▸ What needs to be done: Scan the records below. List lines holding "none".

▸ Supplied entries:
Content starts

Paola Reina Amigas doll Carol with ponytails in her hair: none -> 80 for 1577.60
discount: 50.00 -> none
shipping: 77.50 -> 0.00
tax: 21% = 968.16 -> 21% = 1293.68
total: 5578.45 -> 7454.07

Content ends
Content starts

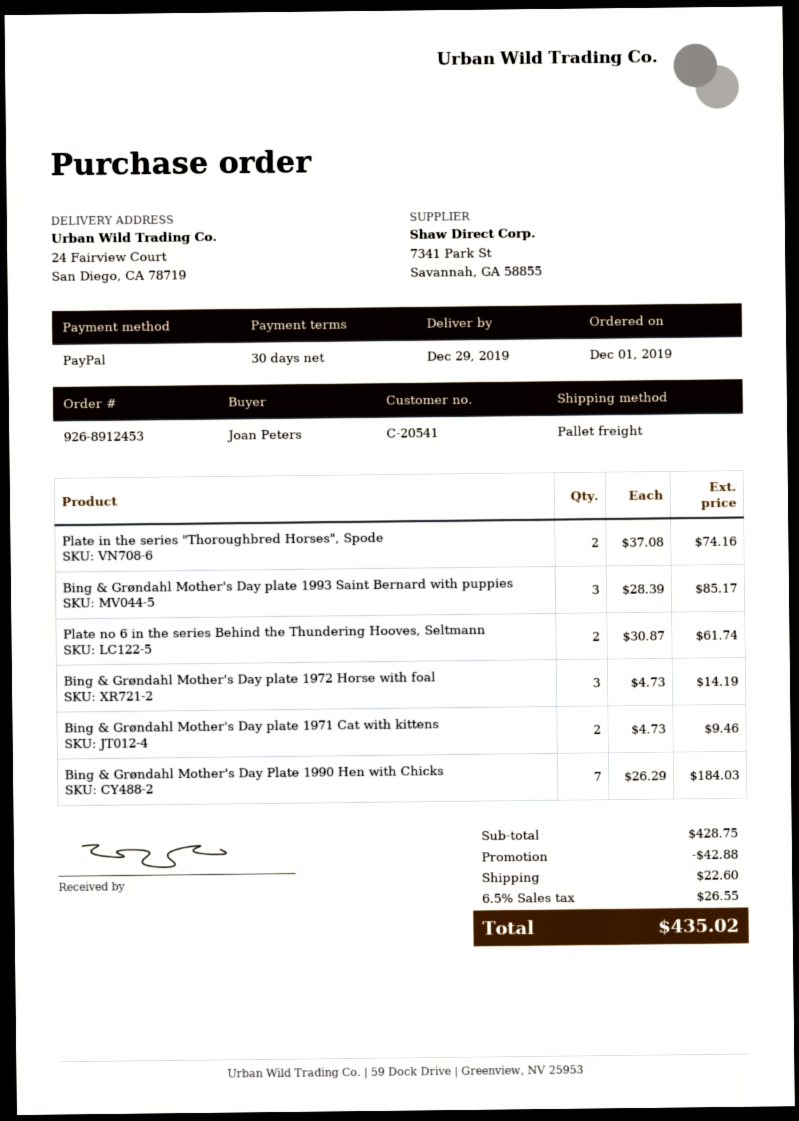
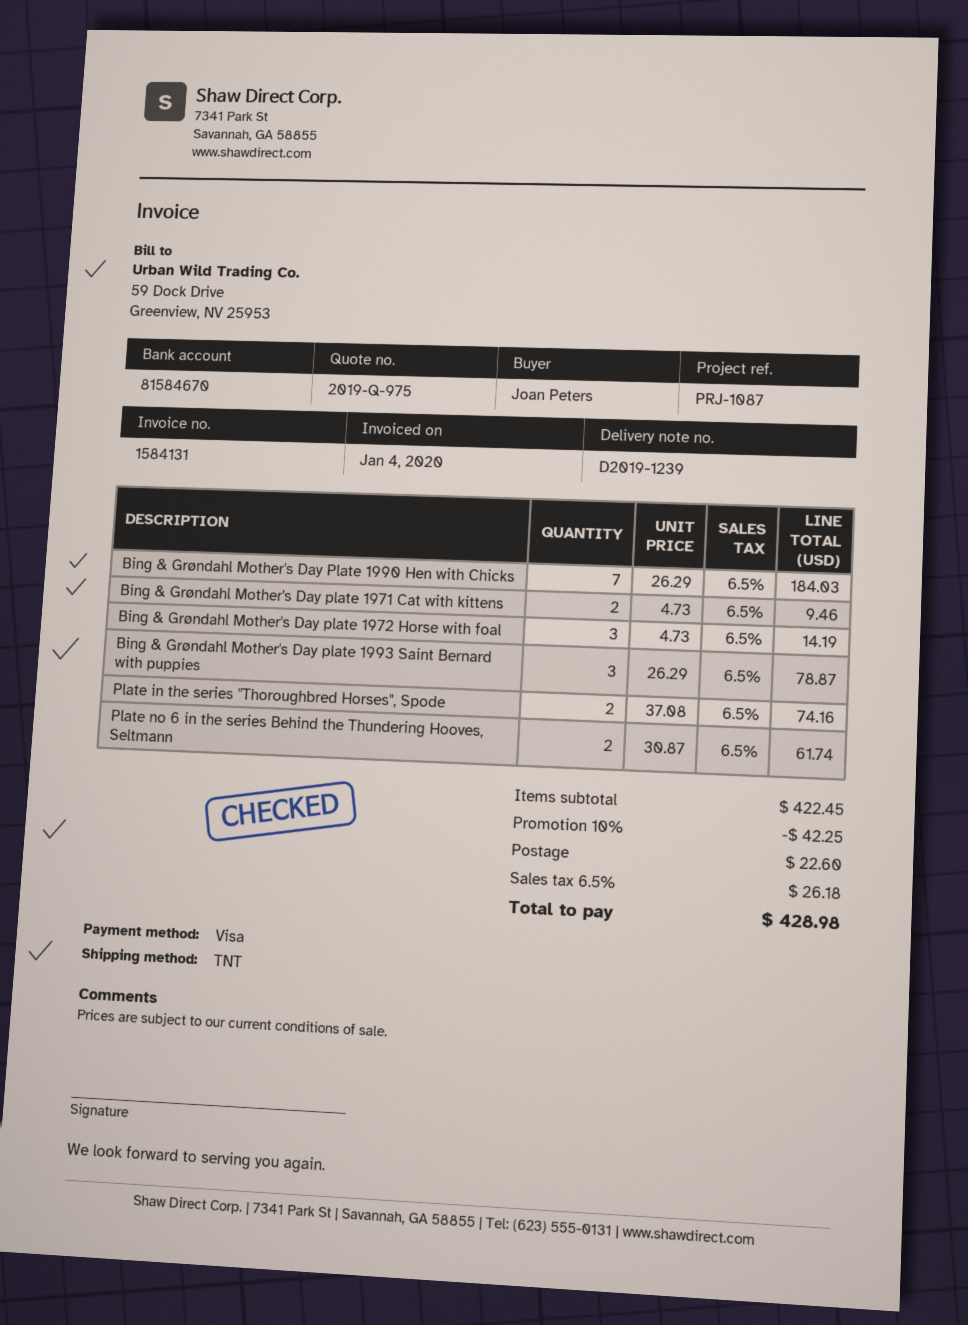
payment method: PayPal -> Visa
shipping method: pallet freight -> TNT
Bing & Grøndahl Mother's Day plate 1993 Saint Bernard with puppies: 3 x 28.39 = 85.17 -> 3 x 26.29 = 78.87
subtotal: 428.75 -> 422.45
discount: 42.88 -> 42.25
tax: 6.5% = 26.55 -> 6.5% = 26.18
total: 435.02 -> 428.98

Content ends
Content starts

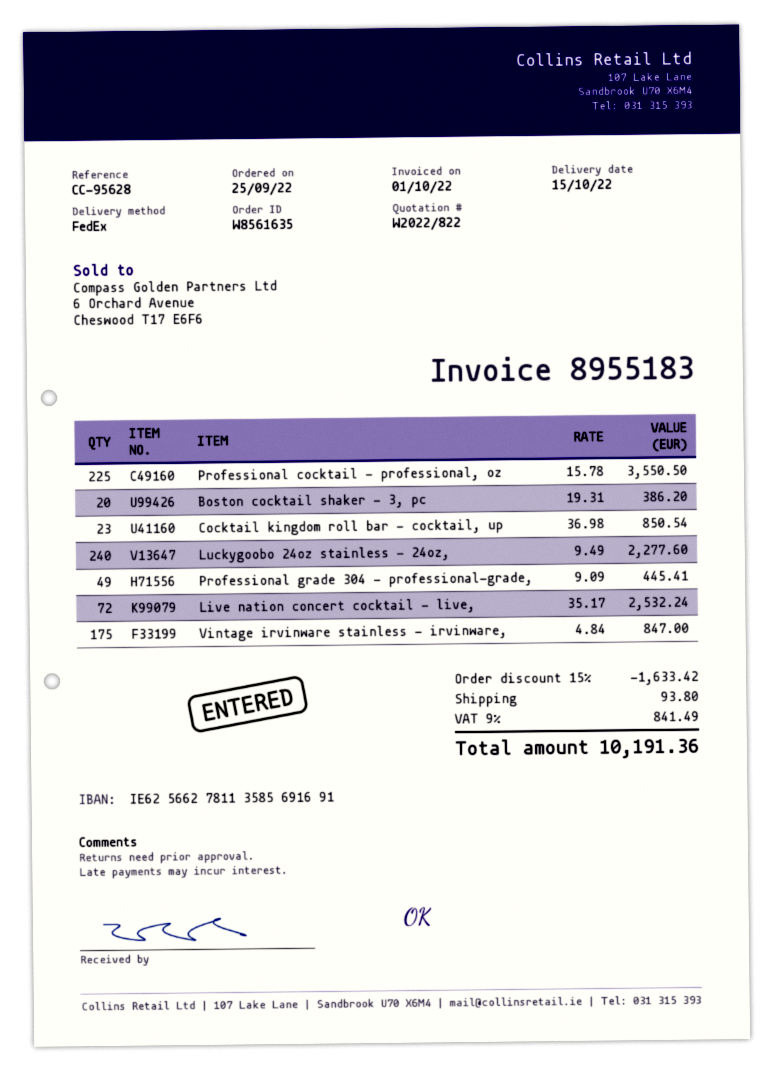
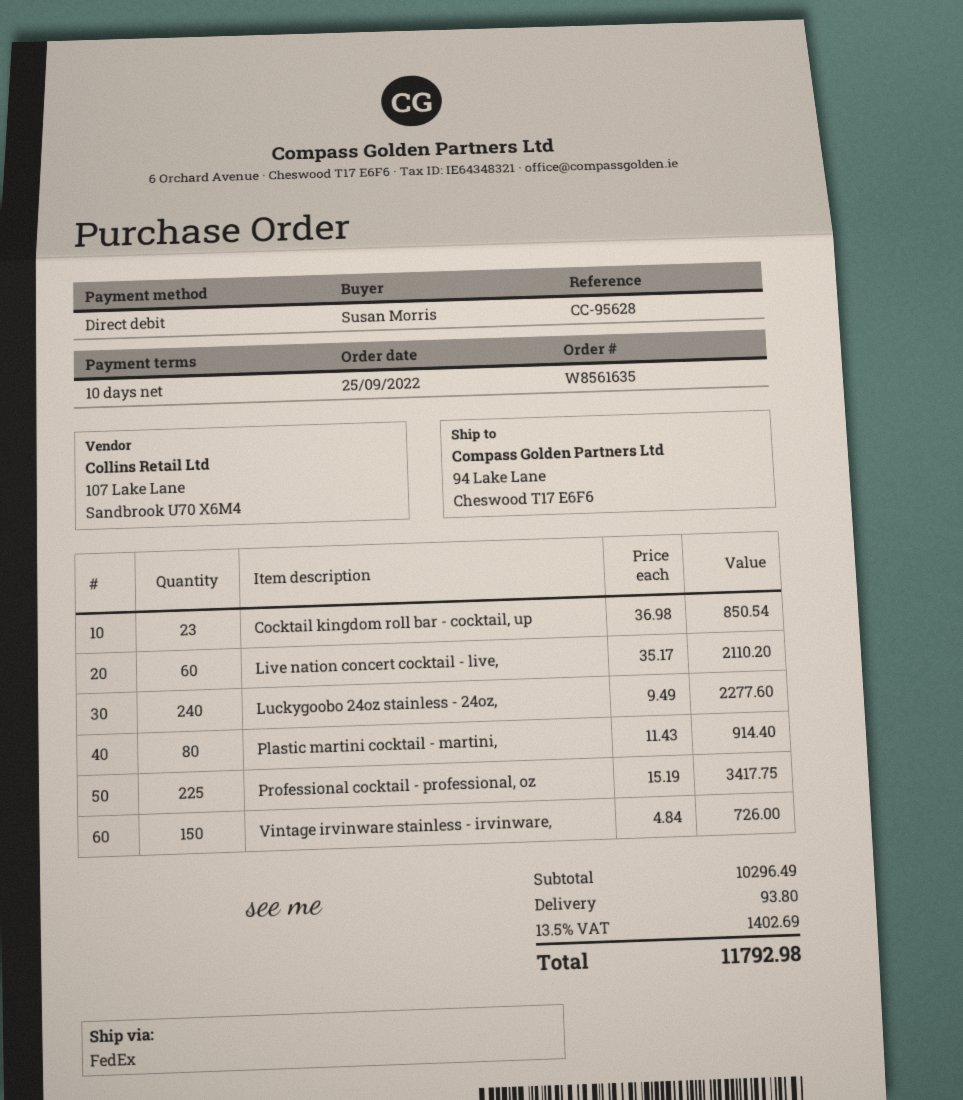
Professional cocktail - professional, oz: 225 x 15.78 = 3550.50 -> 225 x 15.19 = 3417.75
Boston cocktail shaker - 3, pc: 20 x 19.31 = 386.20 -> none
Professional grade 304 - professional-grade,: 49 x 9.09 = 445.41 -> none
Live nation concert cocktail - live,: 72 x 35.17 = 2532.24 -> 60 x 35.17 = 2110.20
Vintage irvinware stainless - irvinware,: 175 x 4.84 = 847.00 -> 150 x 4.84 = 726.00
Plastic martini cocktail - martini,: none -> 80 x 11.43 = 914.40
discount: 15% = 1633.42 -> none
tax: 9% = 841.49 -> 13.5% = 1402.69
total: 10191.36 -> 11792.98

Content ends

▸ Written answer:
Paola Reina Amigas doll Carol with ponytails in her hair: none -> 80 for 1577.60
discount: 50.00 -> none
Boston cocktail shaker - 3, pc: 20 x 19.31 = 386.20 -> none
Professional grade 304 - professional-grade,: 49 x 9.09 = 445.41 -> none
Plastic martini cocktail - martini,: none -> 80 x 11.43 = 914.40
discount: 15% = 1633.42 -> none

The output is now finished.